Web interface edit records
++++++++

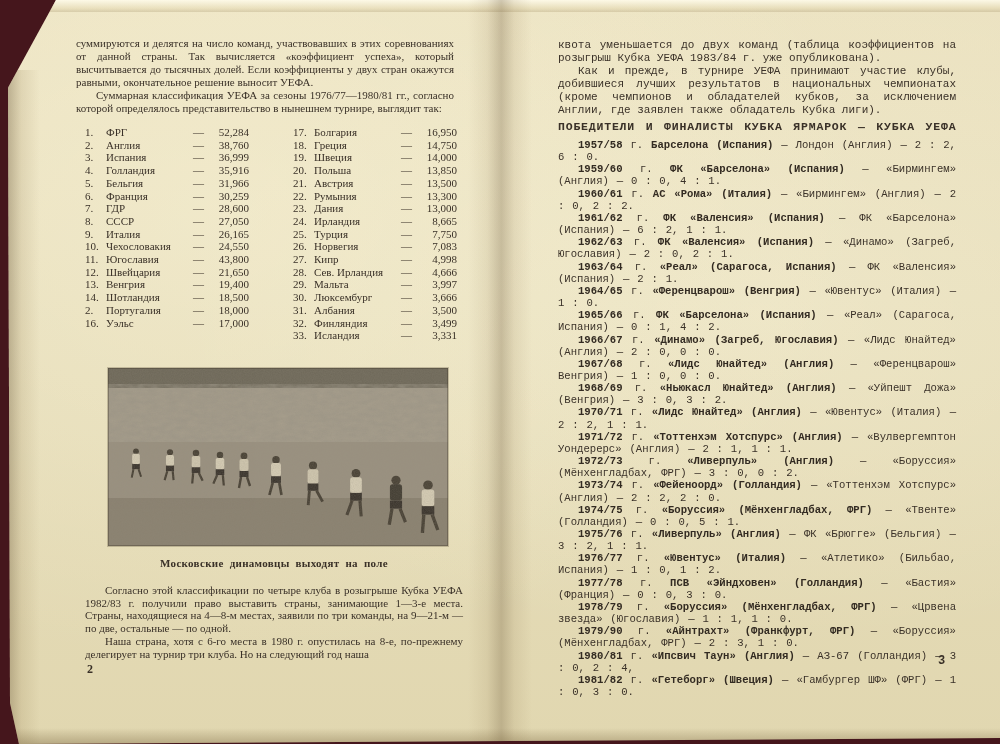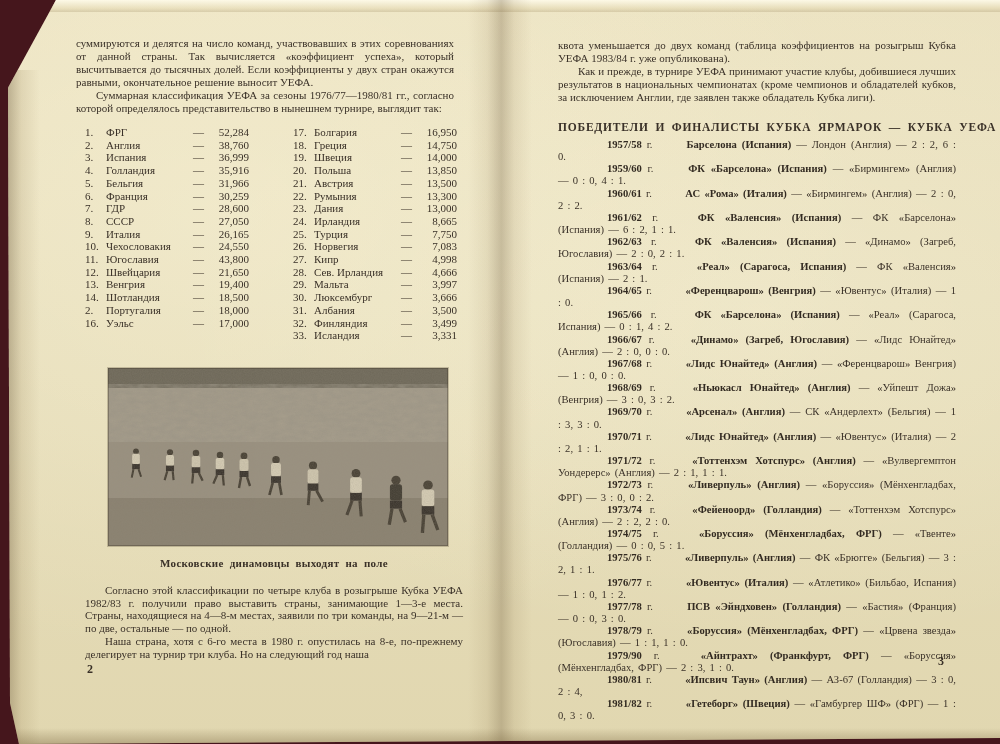--- a/index.html
+++ b/index.html
@@ -20,21 +20,21 @@
   .top-edge{position:absolute;top:0;left:0;right:0;height:12px;
     background:linear-gradient(180deg, rgba(255,252,236,0.85), rgba(214,200,156,0.25) 70%, rgba(130,108,64,0.22));}
   .bottom-edge{position:absolute;bottom:0;left:0;right:0;height:16px;
     background:linear-gradient(0deg, rgba(104,84,46,0.35), transparent);}
   .left-edge{position:absolute;left:6px;top:70px;width:34px;bottom:0;
     background:linear-gradient(90deg, rgba(92,72,40,0.38), rgba(130,104,60,0.14) 45%, transparent);}
   .gutter{position:absolute;left:468px;top:0;width:64px;height:100%;
     background:linear-gradient(90deg, transparent 0%, rgba(120,95,55,0.10) 30%, rgba(95,74,42,0.28) 52%, rgba(130,105,65,0.12) 72%, transparent 100%);}
   .page{position:absolute;top:0;bottom:0;}
   .page-left{left:0;width:500px;}
-  .page-right{left:500px;width:500px;}
+  .page-right{left:500px;width:500px;font-family:Liberation Mono, monospace;}
 
   .abs{position:absolute;}
   .par{font-size:11px;line-height:13px;text-align:justify;margin:0;}
   .indent{text-indent:20px;}
 
   
   .ranking{display:flex;gap:44px;}
   .ranking-col{width:164px;}
   .ranking-row{display:flex;font-size:11px;line-height:12.7px;}
   .rank-num{width:21px;flex:none;}
@@ -43,21 +43,21 @@
   .rank-value{width:42px;text-align:right;flex:none;}
 
   .photo-frame{width:340px;height:178px;overflow:hidden;box-shadow:0 0 0 1px rgba(70,58,38,0.25);}
   .photo-frame svg{display:block;}
 
   .caption{font-weight:bold;font-size:11px;text-align:center;letter-spacing:0.3px;word-spacing:3px;}
 
   .heading{font-weight:bold;font-size:11.5px;letter-spacing:0.8px;word-spacing:3px;line-height:14px;white-space:nowrap;}
 
   .result{font-size:10.6px;line-height:12.15px;text-align:justify;margin:0;text-indent:20px;word-spacing:1.5px;}
-  .result b{color:#332b22;margin-left:29px;}
+  .result b{color:#332b22;}
 
   .pagenum{font-size:12px;font-weight:bold;}
 </style>
 </head>
 <body>
 
 <div class="book">
   <div class="top-edge"></div>
   <div class="left-edge"></div>
   <div class="gutter"></div>
@@ -383,21 +383,20 @@
         <p class="result"><b>1959/60</b> г. <b>ФК «Барселона» (Испания)</b> — <span>«Бирмингем» (Англия)</span> — <span>0 : 0, 4 : 1.</span></p>
         <p class="result"><b>1960/61</b> г. <b>АС «Рома» (Италия)</b> — <span>«Бирмингем» (Англия)</span> — <span>2 : 0,  2 : 2.</span></p>
         <p class="result"><b>1961/62</b> г. <b>ФК «Валенсия» (Испания)</b> — <span>ФК «Барселона» (Испания)</span> — <span>6 : 2, 1 : 1.</span></p>
         <p class="result"><b>1962/63</b> г. <b>ФК «Валенсия» (Испания)</b> — <span>«Динамо» (Загреб, Югославия)</span> — <span>2 : 0, 2 : 1.</span></p>
         <p class="result"><b>1963/64</b> г. <b>«Реал» (Сарагоса, Испания)</b> — <span>ФК «Валенсия» (Испания)</span> — <span>2 : 1.</span></p>
         <p class="result"><b>1964/65</b> г. <b>«Ференцварош» (Венгрия)</b> — <span>«Ювентус» (Италия)</span> — <span>1 : 0.</span></p>
         <p class="result"><b>1965/66</b> г. <b>ФК «Барселона» (Испания)</b> — <span>«Реал» (Сарагоса, Испания)</span> — <span>0 : 1, 4 : 2.</span></p>
         <p class="result"><b>1966/67</b> г. <b>«Динамо» (Загреб, Югославия)</b> — <span>«Лидс Юнайтед» (Англия)</span> — <span>2 : 0, 0 : 0.</span></p>
         <p class="result"><b>1967/68</b> г. <b>«Лидс Юнайтед» (Англия)</b> — <span>«Ференцварош» Венгрия)</span> — <span>1 : 0, 0 : 0.</span></p>
         <p class="result"><b>1968/69</b> г. <b>«Ньюкасл Юнайтед» (Англия)</b> — <span>«Уйпешт Дожа» (Венгрия)</span> — <span>3 : 0, 3 : 2.</span></p>
-        <p class="result"><b>1969/70</b> г. <b>«Арсенал» (Англия)</b> — <span>СК «Андерлехт» (Бельгия)</span> — <span>1 : 3, 3 : 0.</span></p>
         <p class="result"><b>1970/71</b> г. <b>«Лидс Юнайтед» (Англия)</b> — <span>«Ювентус» (Италия)</span> — <span>2 : 2, 1 : 1.</span></p>
         <p class="result"><b>1971/72</b> г. <b>«Тоттенхэм Хотспурс» (Англия)</b> — <span>«Вулвергемптон Уондерерс» (Англия)</span> — <span>2 : 1, 1 : 1.</span></p>
         <p class="result"><b>1972/73</b> г. <b>«Ливерпуль» (Англия)</b> — <span>«Боруссия» (Мёнхенгладбах, ФРГ)</span> — <span>3 : 0, 0 : 2.</span></p>
         <p class="result"><b>1973/74</b> г. <b>«Фейеноорд» (Голландия)</b> — <span>«Тоттенхэм Хотспурс» (Англия)</span> — <span>2 : 2, 2 : 0.</span></p>
         <p class="result"><b>1974/75</b> г. <b>«Боруссия» (Мёнхенгладбах, ФРГ)</b> — <span>«Твенте» (Голландия)</span> — <span>0 : 0, 5 : 1.</span></p>
         <p class="result"><b>1975/76</b> г. <b>«Ливерпуль» (Англия)</b> — <span>ФК «Брюгге» (Бельгия)</span> — <span>3 : 2, 1 : 1.</span></p>
         <p class="result"><b>1976/77</b> г. <b>«Ювентус» (Италия)</b> — <span>«Атлетико» (Бильбао, Испания)</span> — <span>1 : 0, 1 : 2.</span></p>
         <p class="result"><b>1977/78</b> г. <b>ПСВ «Эйндховен» (Голландия)</b> — <span>«Бастия» (Франция)</span> — <span>0 : 0, 3 : 0.</span></p>
         <p class="result"><b>1978/79</b> г. <b>«Боруссия» (Мёнхенгладбах, ФРГ)</b> — <span>«Црвена звезда» (Югославия)</span> — <span>1 : 1, 1 : 0.</span></p>
         <p class="result"><b>1979/90</b> г. <b>«Айнтрахт» (Франкфурт, ФРГ)</b> — <span>«Боруссия» (Мёнхенгладбах, ФРГ)</span> — <span>2 : 3, 1 : 0.</span></p>

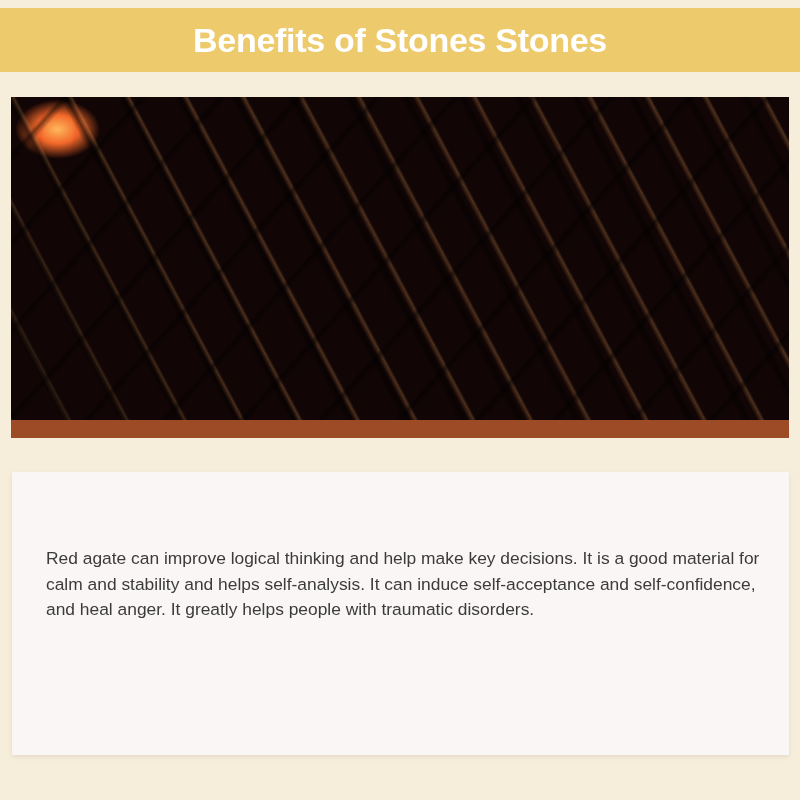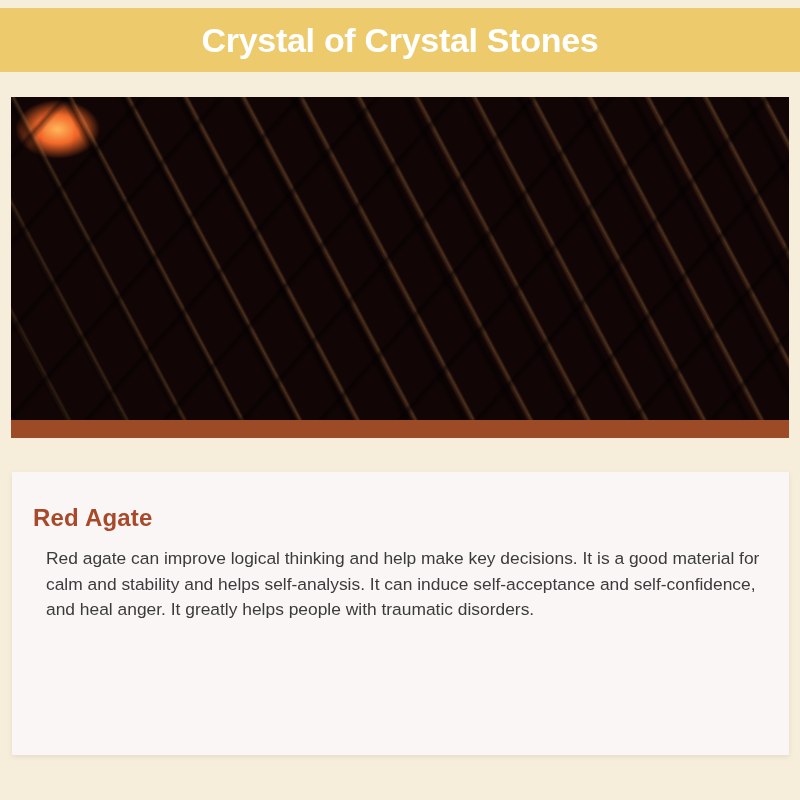--- a/index.html
+++ b/index.html
@@ -163,28 +163,27 @@
     line-height: 25.5px;
     font-family: "Liberation Sans", sans-serif;
   }
 </style>
 </head>
 <body>
 
 <div class="page">
 
   <div class="header-banner">
-    <div class="header-title">Crystal of Crystal Stones</div>
+    <div class="header-title">Benefits of Stones Stones</div>
   </div>
 
   <div class="hero-wrap">
     <div class="hero-photo">
       <div class="hero-photo-sheen"></div>
     </div>
     <div class="hero-band"></div>
   </div>
 
   <div class="content-card">
-    <div class="card-heading">Red Agate</div>
     <div class="card-body">Red agate can improve logical thinking and help make key decisions. It is a good material for calm and stability and helps self-analysis. It can induce self-acceptance and self-confidence, and heal anger. It greatly helps people with traumatic disorders.</div>
   </div>
 
 </div>
 
 </body></html>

++++++++

Restate the records above word for word, without the pictures.

## REPLY TO THE TASK:
--- a/index.html
+++ b/index.html
@@ -20,21 +20,21 @@
   .top-edge{position:absolute;top:0;left:0;right:0;height:12px;
     background:linear-gradient(180deg, rgba(255,252,236,0.85), rgba(214,200,156,0.25) 70%, rgba(130,108,64,0.22));}
   .bottom-edge{position:absolute;bottom:0;left:0;right:0;height:16px;
     background:linear-gradient(0deg, rgba(104,84,46,0.35), transparent);}
   .left-edge{position:absolute;left:6px;top:70px;width:34px;bottom:0;
     background:linear-gradient(90deg, rgba(92,72,40,0.38), rgba(130,104,60,0.14) 45%, transparent);}
   .gutter{position:absolute;left:468px;top:0;width:64px;height:100%;
     background:linear-gradient(90deg, transparent 0%, rgba(120,95,55,0.10) 30%, rgba(95,74,42,0.28) 52%, rgba(130,105,65,0.12) 72%, transparent 100%);}
   .page{position:absolute;top:0;bottom:0;}
   .page-left{left:0;width:500px;}
-  .page-right{left:500px;width:500px;}
+  .page-right{left:500px;width:500px;font-family:Liberation Mono, monospace;}
 
   .abs{position:absolute;}
   .par{font-size:11px;line-height:13px;text-align:justify;margin:0;}
   .indent{text-indent:20px;}
 
   
   .ranking{display:flex;gap:44px;}
   .ranking-col{width:164px;}
   .ranking-row{display:flex;font-size:11px;line-height:12.7px;}
   .rank-num{width:21px;flex:none;}
@@ -43,21 +43,21 @@
   .rank-value{width:42px;text-align:right;flex:none;}
 
   .photo-frame{width:340px;height:178px;overflow:hidden;box-shadow:0 0 0 1px rgba(70,58,38,0.25);}
   .photo-frame svg{display:block;}
 
   .caption{font-weight:bold;font-size:11px;text-align:center;letter-spacing:0.3px;word-spacing:3px;}
 
   .heading{font-weight:bold;font-size:11.5px;letter-spacing:0.8px;word-spacing:3px;line-height:14px;white-space:nowrap;}
 
   .result{font-size:10.6px;line-height:12.15px;text-align:justify;margin:0;text-indent:20px;word-spacing:1.5px;}
-  .result b{color:#332b22;margin-left:29px;}
+  .result b{color:#332b22;}
 
   .pagenum{font-size:12px;font-weight:bold;}
 </style>
 </head>
 <body>
 
 <div class="book">
   <div class="top-edge"></div>
   <div class="left-edge"></div>
   <div class="gutter"></div>
@@ -383,21 +383,20 @@
         <p class="result"><b>1959/60</b> г. <b>ФК «Барселона» (Испания)</b> — <span>«Бирмингем» (Англия)</span> — <span>0 : 0, 4 : 1.</span></p>
         <p class="result"><b>1960/61</b> г. <b>АС «Рома» (Италия)</b> — <span>«Бирмингем» (Англия)</span> — <span>2 : 0,  2 : 2.</span></p>
         <p class="result"><b>1961/62</b> г. <b>ФК «Валенсия» (Испания)</b> — <span>ФК «Барселона» (Испания)</span> — <span>6 : 2, 1 : 1.</span></p>
         <p class="result"><b>1962/63</b> г. <b>ФК «Валенсия» (Испания)</b> — <span>«Динамо» (Загреб, Югославия)</span> — <span>2 : 0, 2 : 1.</span></p>
         <p class="result"><b>1963/64</b> г. <b>«Реал» (Сарагоса, Испания)</b> — <span>ФК «Валенсия» (Испания)</span> — <span>2 : 1.</span></p>
         <p class="result"><b>1964/65</b> г. <b>«Ференцварош» (Венгрия)</b> — <span>«Ювентус» (Италия)</span> — <span>1 : 0.</span></p>
         <p class="result"><b>1965/66</b> г. <b>ФК «Барселона» (Испания)</b> — <span>«Реал» (Сарагоса, Испания)</span> — <span>0 : 1, 4 : 2.</span></p>
         <p class="result"><b>1966/67</b> г. <b>«Динамо» (Загреб, Югославия)</b> — <span>«Лидс Юнайтед» (Англия)</span> — <span>2 : 0, 0 : 0.</span></p>
         <p class="result"><b>1967/68</b> г. <b>«Лидс Юнайтед» (Англия)</b> — <span>«Ференцварош» Венгрия)</span> — <span>1 : 0, 0 : 0.</span></p>
         <p class="result"><b>1968/69</b> г. <b>«Ньюкасл Юнайтед» (Англия)</b> — <span>«Уйпешт Дожа» (Венгрия)</span> — <span>3 : 0, 3 : 2.</span></p>
-        <p class="result"><b>1969/70</b> г. <b>«Арсенал» (Англия)</b> — <span>СК «Андерлехт» (Бельгия)</span> — <span>1 : 3, 3 : 0.</span></p>
         <p class="result"><b>1970/71</b> г. <b>«Лидс Юнайтед» (Англия)</b> — <span>«Ювентус» (Италия)</span> — <span>2 : 2, 1 : 1.</span></p>
         <p class="result"><b>1971/72</b> г. <b>«Тоттенхэм Хотспурс» (Англия)</b> — <span>«Вулвергемптон Уондерерс» (Англия)</span> — <span>2 : 1, 1 : 1.</span></p>
         <p class="result"><b>1972/73</b> г. <b>«Ливерпуль» (Англия)</b> — <span>«Боруссия» (Мёнхенгладбах, ФРГ)</span> — <span>3 : 0, 0 : 2.</span></p>
         <p class="result"><b>1973/74</b> г. <b>«Фейеноорд» (Голландия)</b> — <span>«Тоттенхэм Хотспурс» (Англия)</span> — <span>2 : 2, 2 : 0.</span></p>
         <p class="result"><b>1974/75</b> г. <b>«Боруссия» (Мёнхенгладбах, ФРГ)</b> — <span>«Твенте» (Голландия)</span> — <span>0 : 0, 5 : 1.</span></p>
         <p class="result"><b>1975/76</b> г. <b>«Ливерпуль» (Англия)</b> — <span>ФК «Брюгге» (Бельгия)</span> — <span>3 : 2, 1 : 1.</span></p>
         <p class="result"><b>1976/77</b> г. <b>«Ювентус» (Италия)</b> — <span>«Атлетико» (Бильбао, Испания)</span> — <span>1 : 0, 1 : 2.</span></p>
         <p class="result"><b>1977/78</b> г. <b>ПСВ «Эйндховен» (Голландия)</b> — <span>«Бастия» (Франция)</span> — <span>0 : 0, 3 : 0.</span></p>
         <p class="result"><b>1978/79</b> г. <b>«Боруссия» (Мёнхенгладбах, ФРГ)</b> — <span>«Црвена звезда» (Югославия)</span> — <span>1 : 1, 1 : 0.</span></p>
         <p class="result"><b>1979/90</b> г. <b>«Айнтрахт» (Франкфурт, ФРГ)</b> — <span>«Боруссия» (Мёнхенгладбах, ФРГ)</span> — <span>2 : 3, 1 : 0.</span></p>

--- a/index.html
+++ b/index.html
@@ -163,28 +163,27 @@
     line-height: 25.5px;
     font-family: "Liberation Sans", sans-serif;
   }
 </style>
 </head>
 <body>
 
 <div class="page">
 
   <div class="header-banner">
-    <div class="header-title">Crystal of Crystal Stones</div>
+    <div class="header-title">Benefits of Stones Stones</div>
   </div>
 
   <div class="hero-wrap">
     <div class="hero-photo">
       <div class="hero-photo-sheen"></div>
     </div>
     <div class="hero-band"></div>
   </div>
 
   <div class="content-card">
-    <div class="card-heading">Red Agate</div>
     <div class="card-body">Red agate can improve logical thinking and help make key decisions. It is a good material for calm and stability and helps self-analysis. It can induce self-acceptance and self-confidence, and heal anger. It greatly helps people with traumatic disorders.</div>
   </div>
 
 </div>
 
 </body></html>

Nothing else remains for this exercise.